#### RECORDS PROVIDED
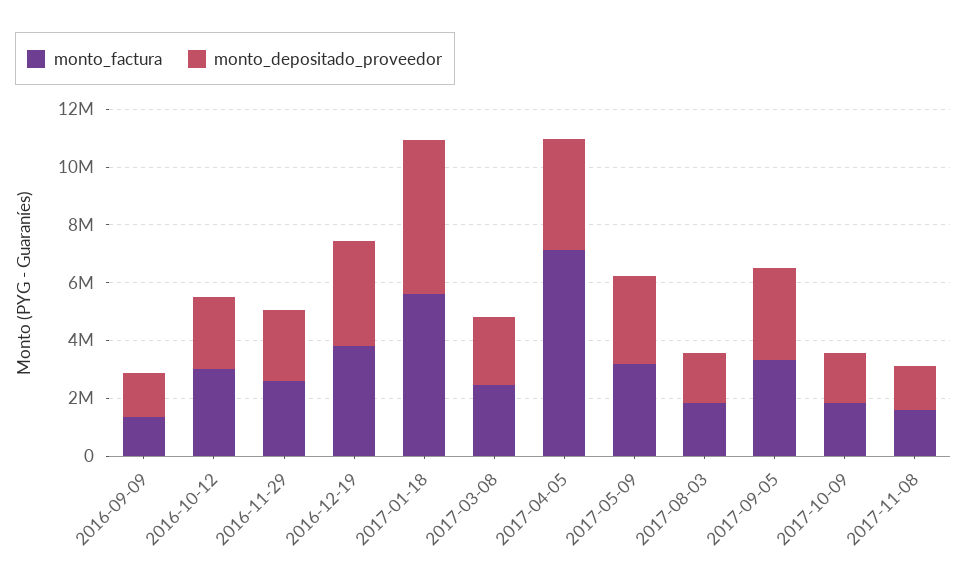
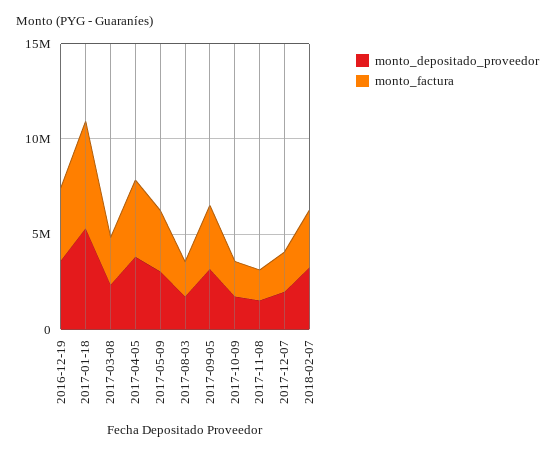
monto_factura, 2016-09-09: 1500000 -> none
monto_depositado_proveedor, 2016-09-09: 1500000 -> none
monto_factura, 2016-10-12: 3000000 -> none
monto_depositado_proveedor, 2016-10-12: 2500000 -> none
monto_factura, 2016-11-29: 2500000 -> none
monto_depositado_proveedor, 2016-11-29: 2500000 -> none
monto_factura, 2017-04-05: 7000000 -> 4000000
monto_depositado_proveedor, 2017-12-07: none -> 2000000
monto_factura, 2017-12-07: none -> 2000000
monto_depositado_proveedor, 2018-02-07: none -> 3000000
monto_factura, 2018-02-07: none -> 3000000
########
ACTIVITY »
Set down every entry exactly as it appears, but skip the pictures.

RESPONSE BOX »
monto_factura, 2016-09-09: 1500000 -> none
monto_depositado_proveedor, 2016-09-09: 1500000 -> none
monto_factura, 2016-10-12: 3000000 -> none
monto_depositado_proveedor, 2016-10-12: 2500000 -> none
monto_factura, 2016-11-29: 2500000 -> none
monto_depositado_proveedor, 2016-11-29: 2500000 -> none
monto_factura, 2017-04-05: 7000000 -> 4000000
monto_depositado_proveedor, 2017-12-07: none -> 2000000
monto_factura, 2017-12-07: none -> 2000000
monto_depositado_proveedor, 2018-02-07: none -> 3000000
monto_factura, 2018-02-07: none -> 3000000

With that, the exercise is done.